Breastfeeding may prevent perinatal HIV transmission
However, according to a study published in the American Journal of Clinical Nutrition, breastfeeding may, in fact, reduce the likelihood of a mother infecting her child, even when she is not taking antiretroviral therapy drugs. Researchers looked specifically at bioactive molecules, called human milk oligosaccharides (HMO), which are in breast milk and may be responsible for this mechanism. After following approximately 200 infected women from the time they gave birth until two years later, they found that only 10 to 15 percent of infants acquired the virus perinatally.
There are typically high concentrations of HMO in breast milk. However, when consumed, the molecules are not digestible and therefore tend to stay in the gastrointestinal tract where they act as prebiotics and promote the growth of good bacteria.
The babies whose mothers had significant levels of HMO did not acquire HIV. Researchers hope to conduct further studies to help them understand how exactly the molecule reduces the likelihood of transmission.

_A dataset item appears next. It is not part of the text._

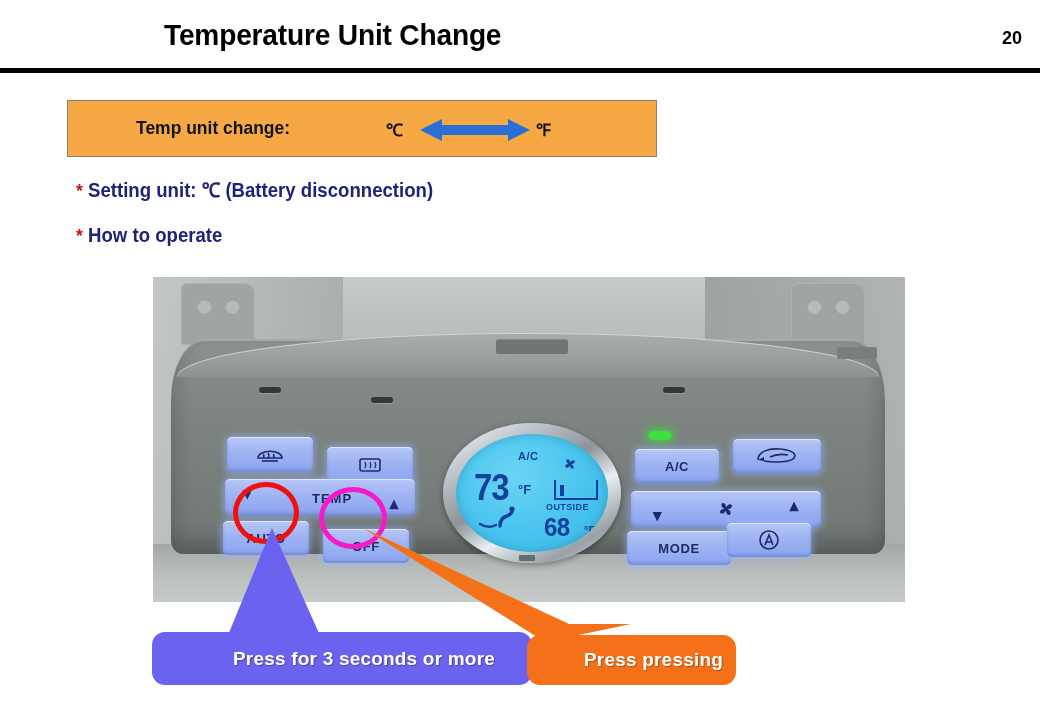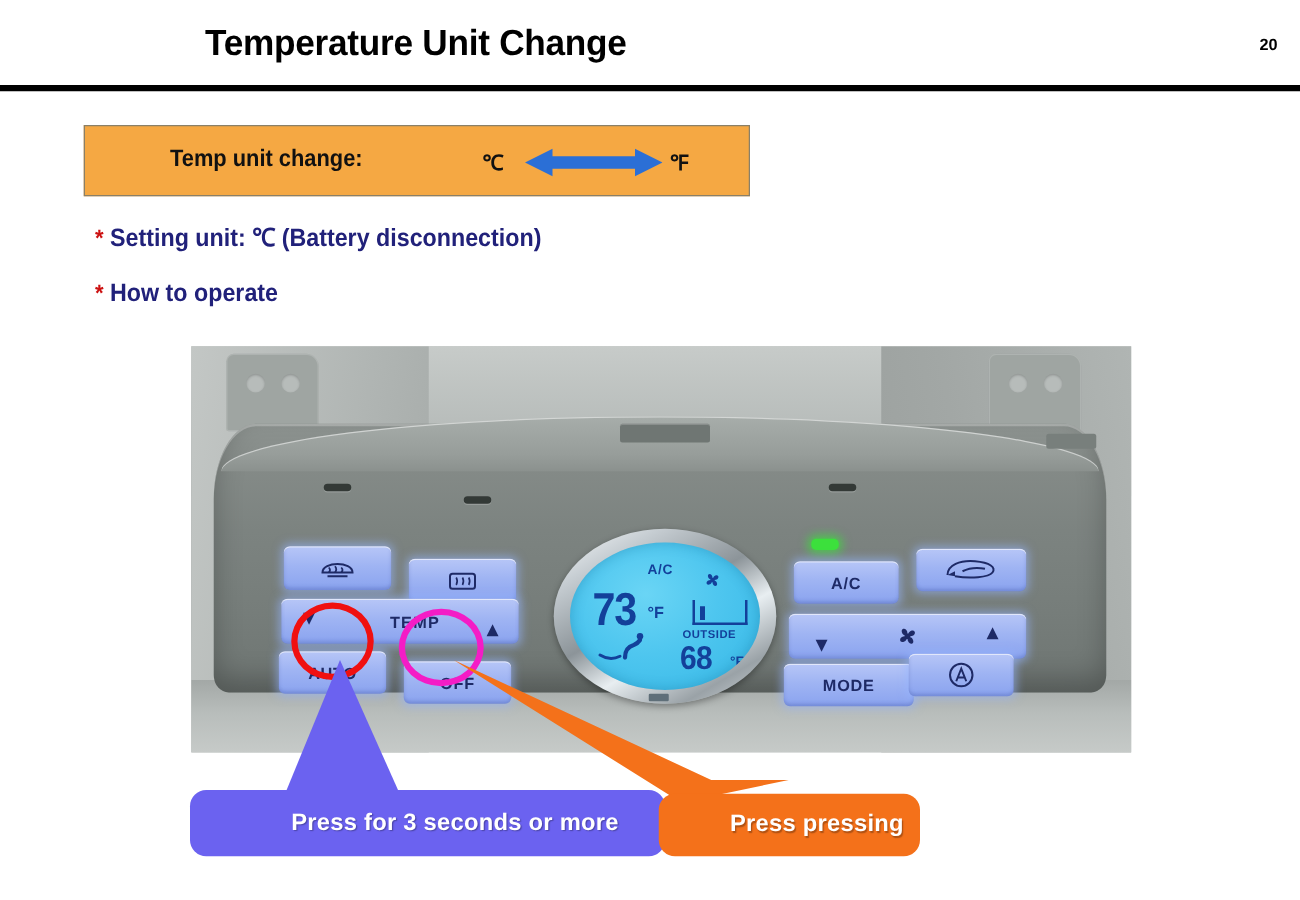"20" #page-number { font-size: 13px -> 18px }
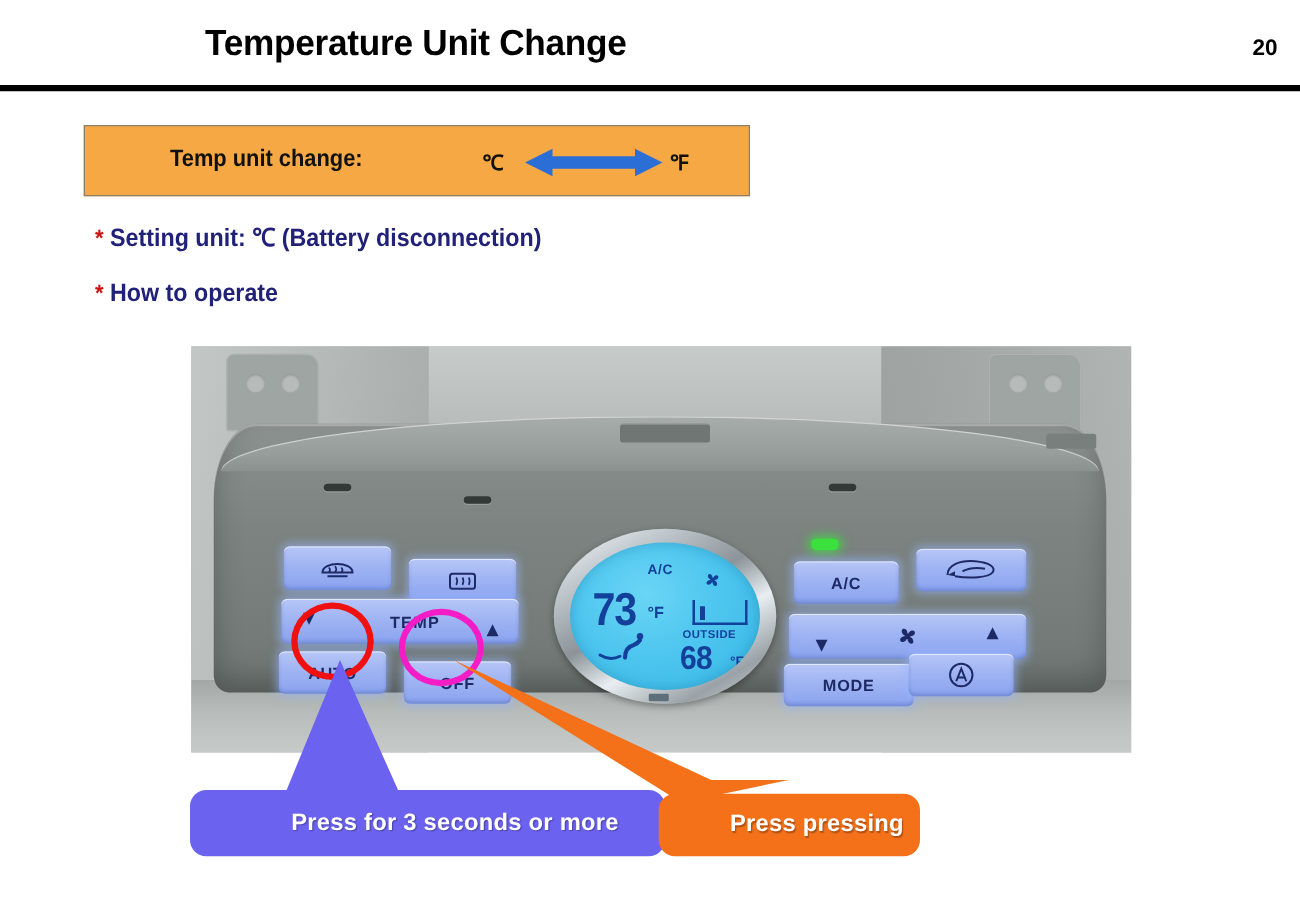"Temp unit change:" #banner { width: 533px -> 590px }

The most recent year that the CDC reported data on perinatal transmissions of HIV in the U.S. was 2005, when 142 children younger than 13 were diagnosed with HIV, which they acquired from their mothers.
Women represent 24 percent of all HIV diagnoses in the country, some of whom could get pregnant and put their prospective son or daughter at risk, according to the federal agency. These individuals can be prescribed anti-HIV medications during pregnancy to prevent mother-to-child transmission. Also, during labor and delivery, they can receive intravenous AZT for further protection.